I am searching for a way to integrate it into home assistant while keeping the “offline” functionality as it is.
My first idea was to buy something like this and connect it to an ESP32 board with ESPhome from where I can emulate the same button press that are done in the keypad.
You misunderstand the merger/splitter plug you have found.
Normally an ethernet cable only use wire 1+2 and 4+5 of the 8 wires available.
The merger/splitter plug will move wire 1+2 to 7+8 and 4+5 to 3+6 for one of the two connectors, thereby utilizing all 8 wires on the cable connected to the side with only 1 connector and later using the same plug to again split them out into two normal ethernet connectors.
In other words, for both connectors on the side with 2 connectors there will be no connection on wire 3,6,7 and 8.
If the RJ45 connector is the only one connected to the button panel, then it is not that simply anymore.
You have 7 buttons and numbers and maybe even lights too.
With only 8 wires available it requires more than just a shorted wire here and there to make it work.
In the case of the Desky project, it uses both uart on one wire (for one way comms from controller to control panel) and shorts other wires (for control from panel to controller)!

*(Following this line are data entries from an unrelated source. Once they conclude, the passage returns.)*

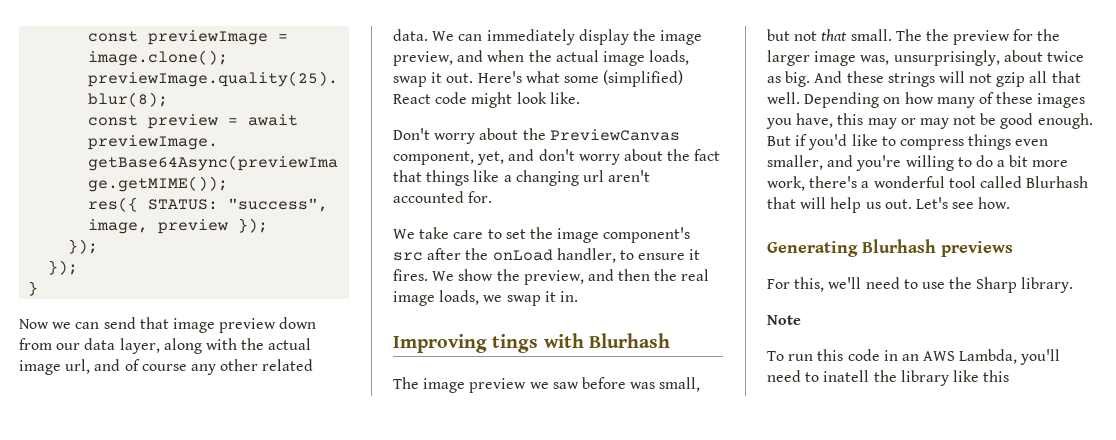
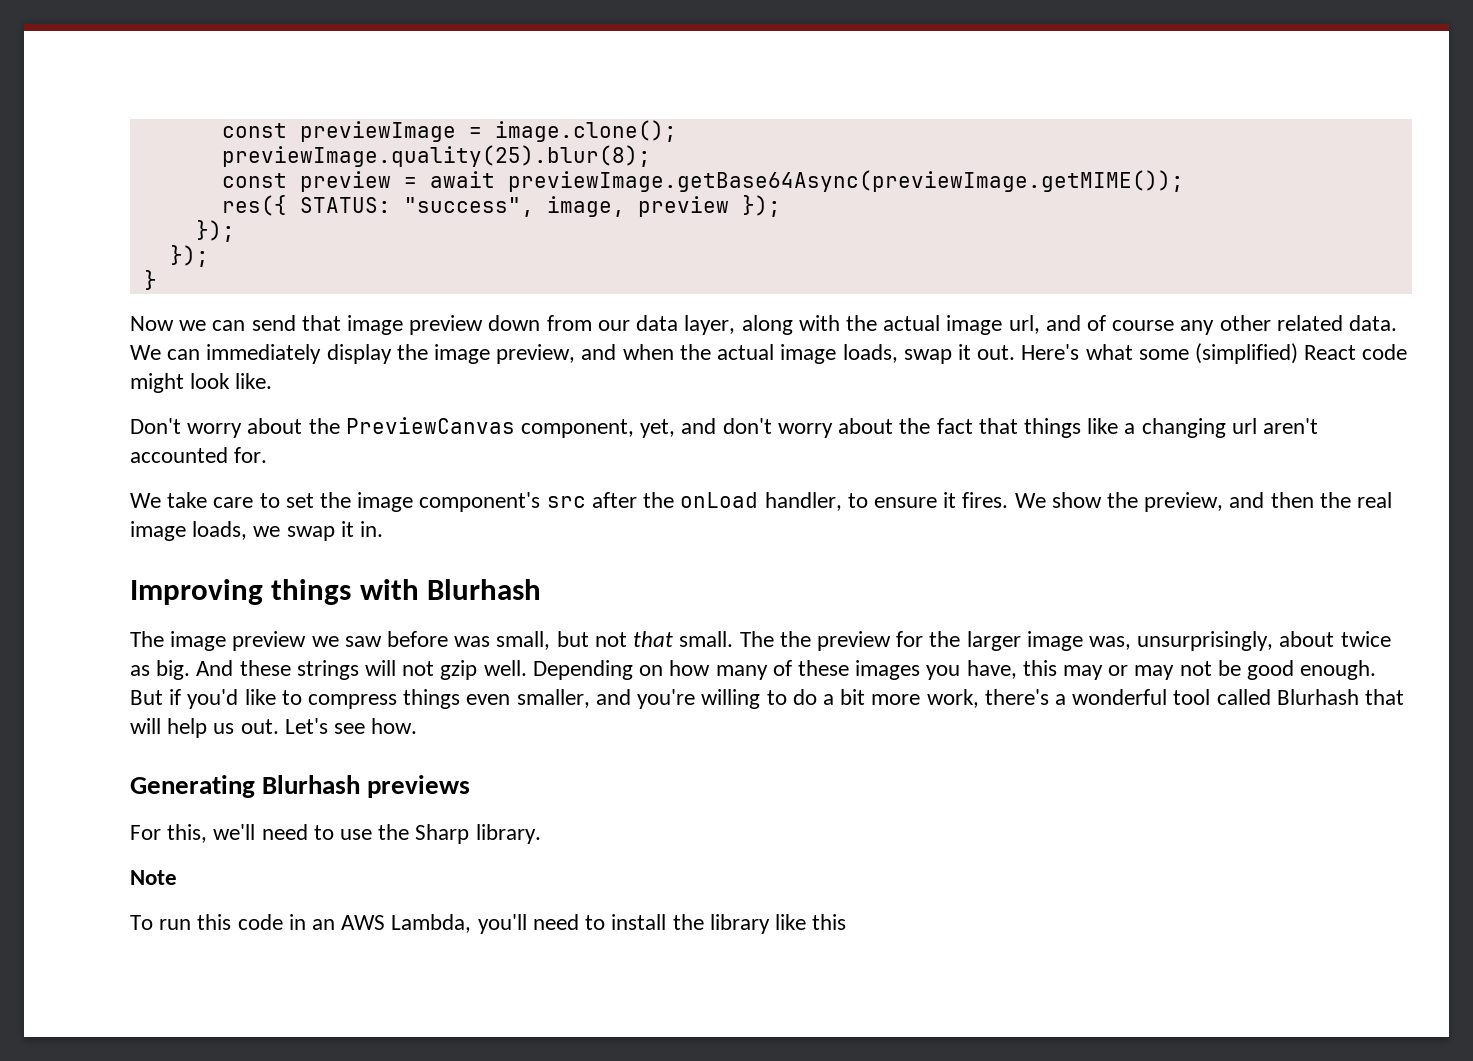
[492,334,539,353] tings -> [271,579,352,605] things
[1029,71,1081,83] all that -> (478, 670) none
[823,370,870,382] inatell -> [611,914,667,930] install

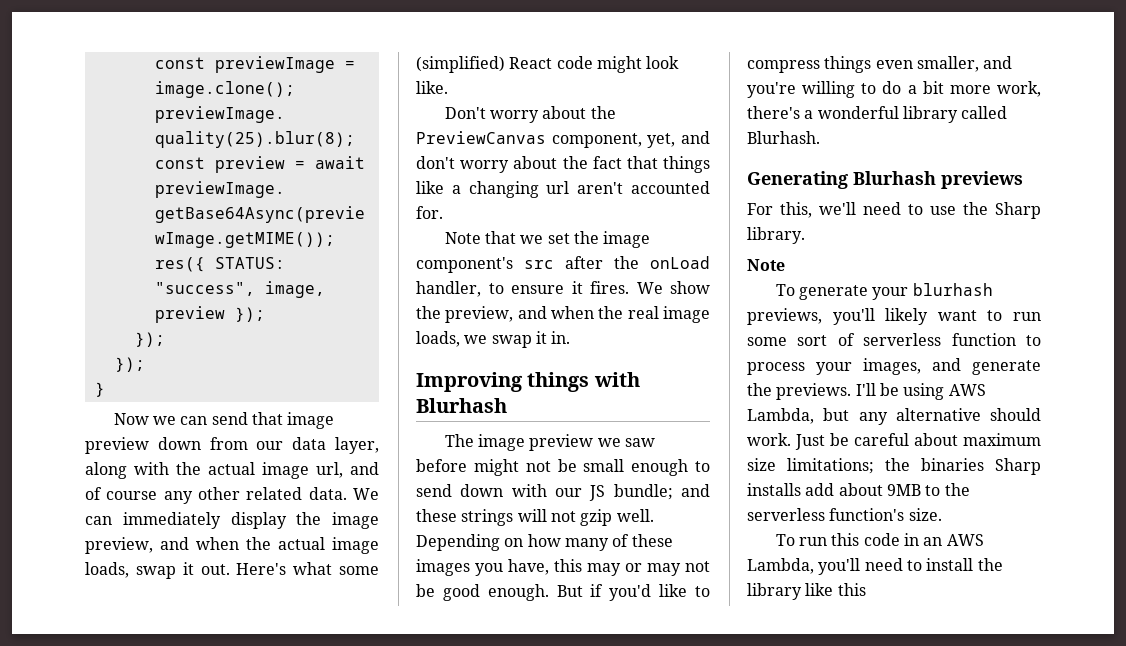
[130,492,280,508] We take care to -> [444,231,544,244] Note that we
[1270,492,1314,508] then -> [551,306,594,319] when
[454,631,1391,651] [130,660,234,680] was small, but not that small. The the preview for the larger image was, unsurprisingly, about twice as big. And -> [473,459,710,476] [416,484,710,501] might not be small enough to send down with our JS bundle; and
[1173,689,1405,705] [130,718,418,738] tool called Blurhash that will help us out. Let's see how. -> [902,106,1008,123] [747,131,820,144] library called Blurhash.
(177, 877) none -> [775,283,993,300] [747,308,1041,325] [747,333,1041,346] [747,358,1041,375] [747,383,986,400] [747,408,1041,425] [747,433,1041,450] [747,458,1041,475] [747,483,970,496] [747,508,942,521] // To generate your blurhash previews, you'll likely want to run some sort of serverless function to process your images, and generate the previews. I'll be using AWS Lambda, but any alternative should work. Just be careful about maximum size limitations; the binaries Sharp installs add about 9MB to the serverless function's size.

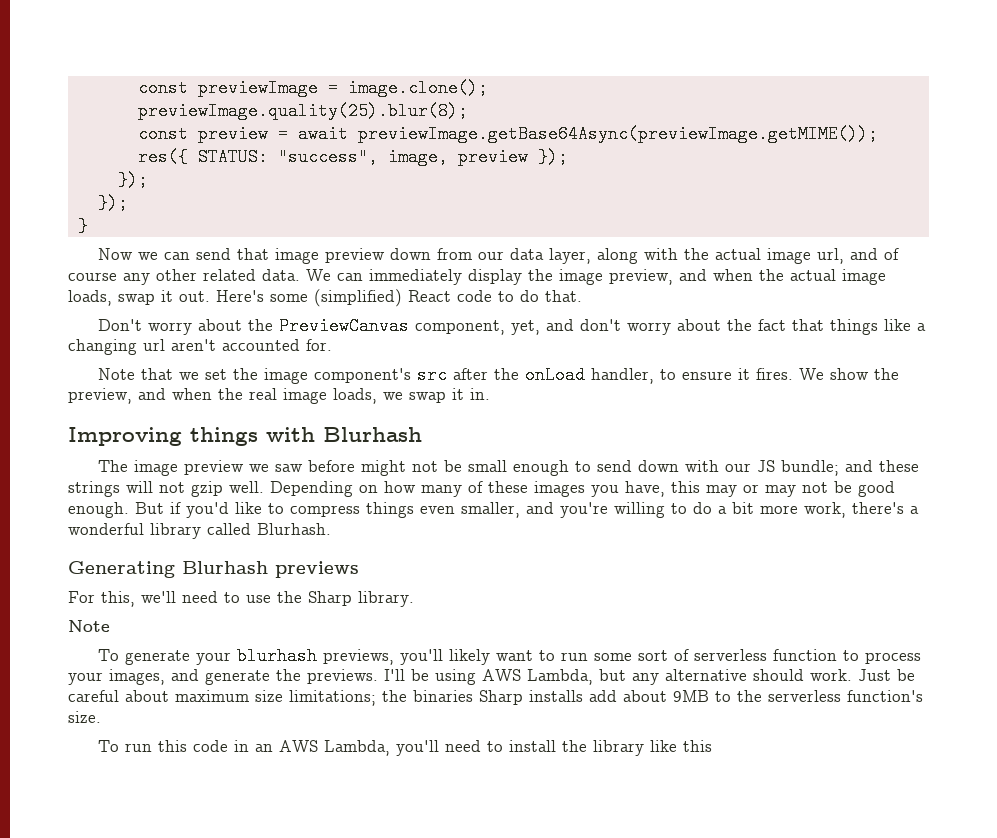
[293,562,333,575] what -> (264, 296) none
[596,56,680,73] [416,81,448,94] might look like. -> [498,290,582,302] to do that.

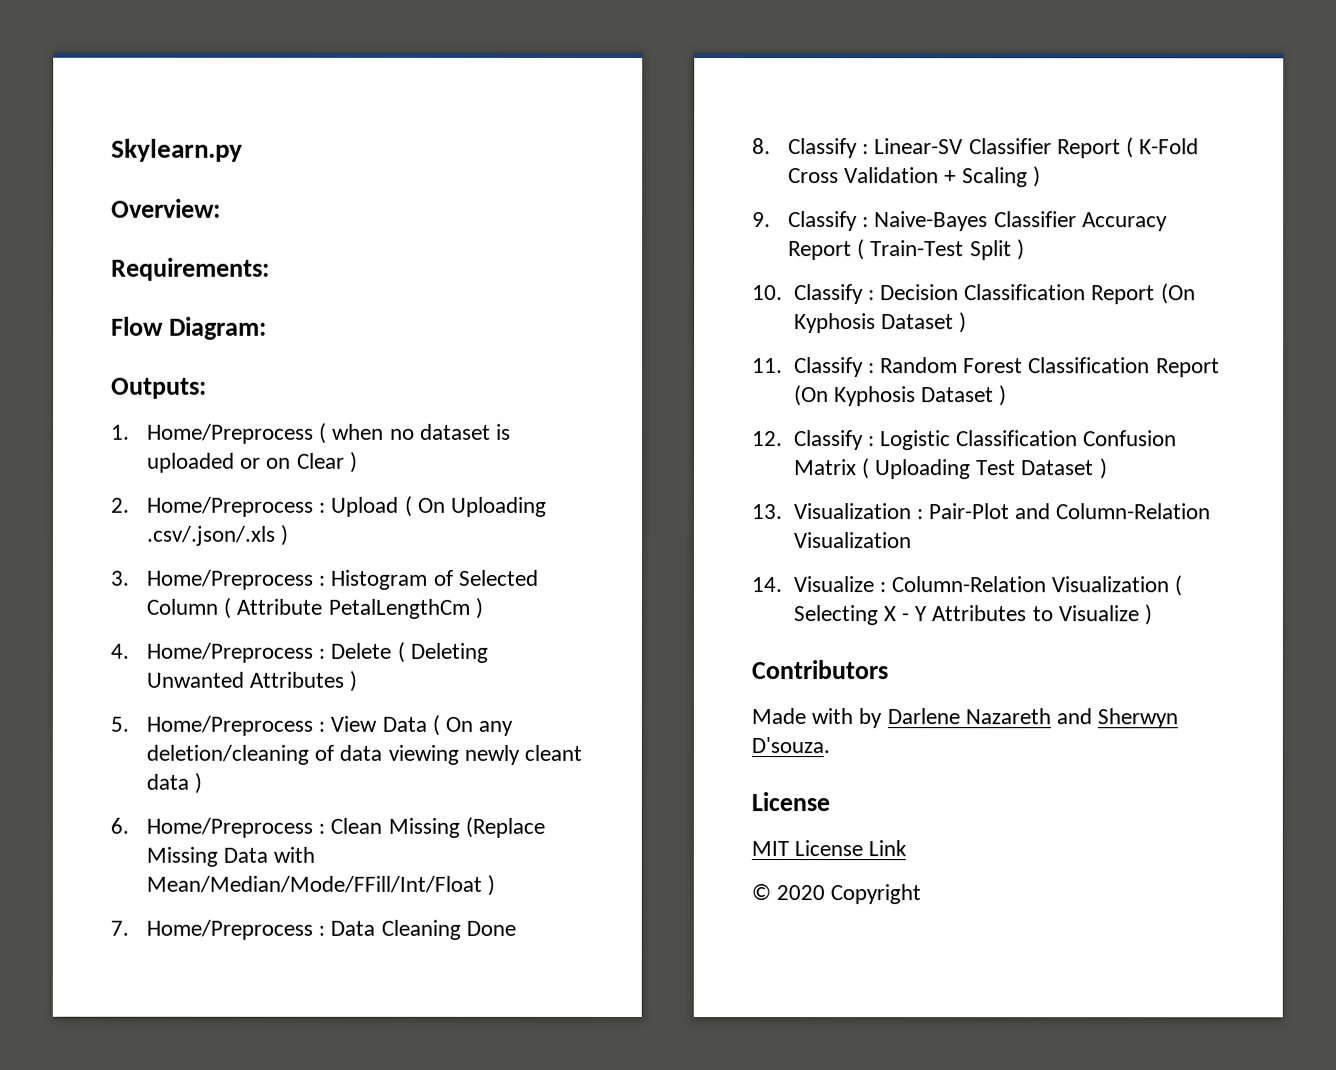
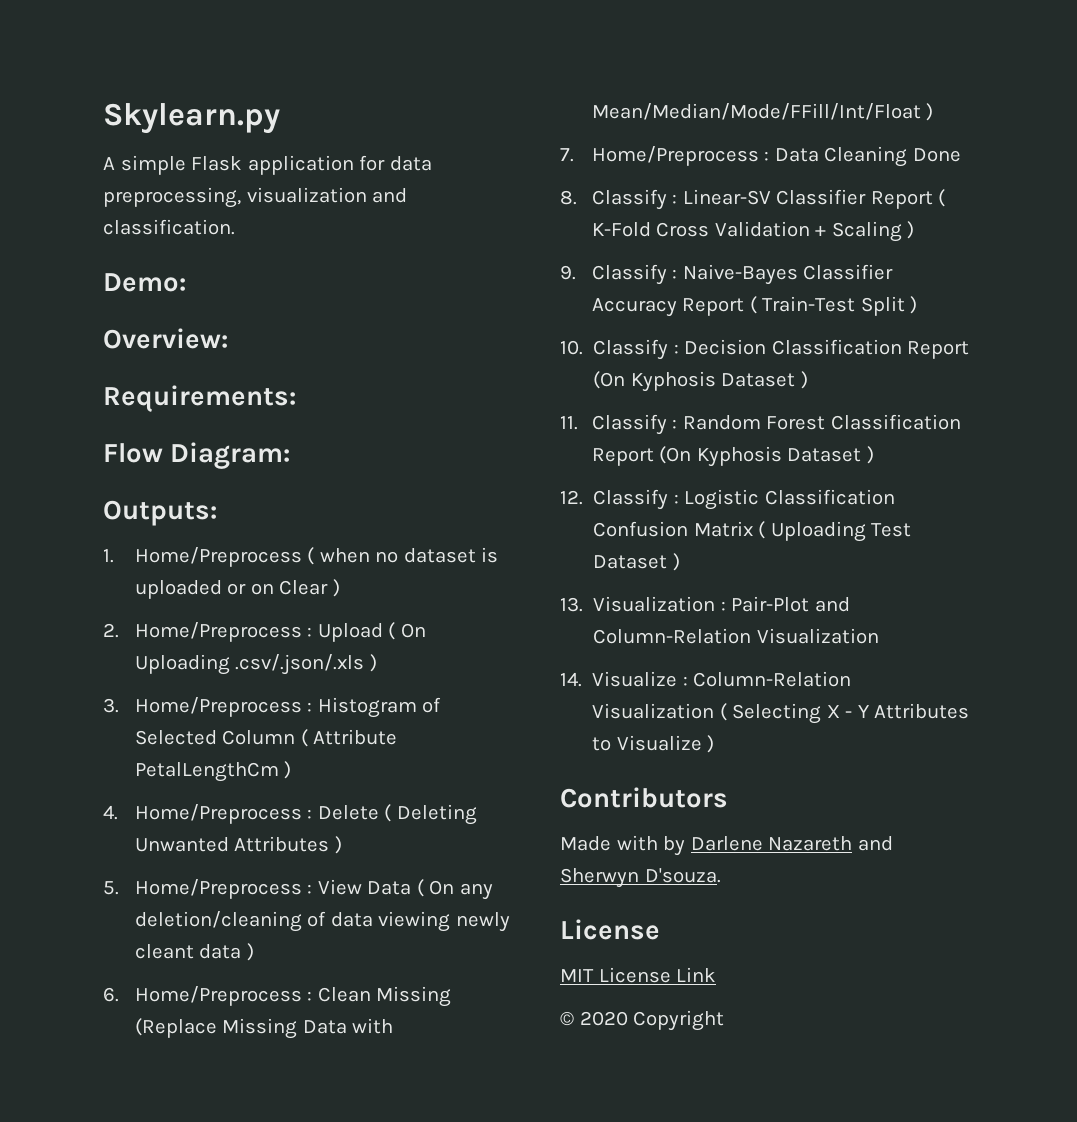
(243, 150) none -> [103,155,432,175] [103,187,408,208] [103,219,235,235] [103,273,186,292] // A simple Flask application for data preprocessing, visualization and classification. // Demo:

This project might give you some structure for how to get started.
Doing a teardown of both controller and handset and posting photos, measuring voltages on wires on the handset side (probably accessible), pulling out the logic analyser, and setting up a ESPHome uart debug to try to read uart messages on wires are all good places to start.
I don’t have anything helpful to contribute yet, but that’s actually a TC15S series control box (not TC16, which doesn’t have the RJ45 connection), and the TDH6PR series controls.
Potentially helpful: they sell a Bluetooth dongle that connects to the RJ45 port instead, which might help with the debugging (perhaps the codes can be reverse engineered from their “Stand Up Pls” app?)